## Directions
Please give every entry again, exactly as it reads.
:: Provided information
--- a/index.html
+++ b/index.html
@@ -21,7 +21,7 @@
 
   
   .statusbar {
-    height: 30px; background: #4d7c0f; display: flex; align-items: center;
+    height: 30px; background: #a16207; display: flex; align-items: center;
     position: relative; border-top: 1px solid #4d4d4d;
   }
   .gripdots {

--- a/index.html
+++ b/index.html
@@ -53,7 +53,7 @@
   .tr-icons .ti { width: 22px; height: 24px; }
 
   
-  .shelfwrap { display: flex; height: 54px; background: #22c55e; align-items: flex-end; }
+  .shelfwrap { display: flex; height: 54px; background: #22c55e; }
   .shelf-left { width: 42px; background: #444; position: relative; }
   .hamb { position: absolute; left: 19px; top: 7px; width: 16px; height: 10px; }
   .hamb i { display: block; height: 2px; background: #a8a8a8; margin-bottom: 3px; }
::::
## Answer to this problem
--- a/index.html
+++ b/index.html
@@ -21,7 +21,7 @@
 
   
   .statusbar {
-    height: 30px; background: #4d7c0f; display: flex; align-items: center;
+    height: 30px; background: #a16207; display: flex; align-items: center;
     position: relative; border-top: 1px solid #4d4d4d;
   }
   .gripdots {

--- a/index.html
+++ b/index.html
@@ -53,7 +53,7 @@
   .tr-icons .ti { width: 22px; height: 24px; }
 
   
-  .shelfwrap { display: flex; height: 54px; background: #22c55e; align-items: flex-end; }
+  .shelfwrap { display: flex; height: 54px; background: #22c55e; }
   .shelf-left { width: 42px; background: #444; position: relative; }
   .hamb { position: absolute; left: 19px; top: 7px; width: 16px; height: 10px; }
   .hamb i { display: block; height: 2px; background: #a8a8a8; margin-bottom: 3px; }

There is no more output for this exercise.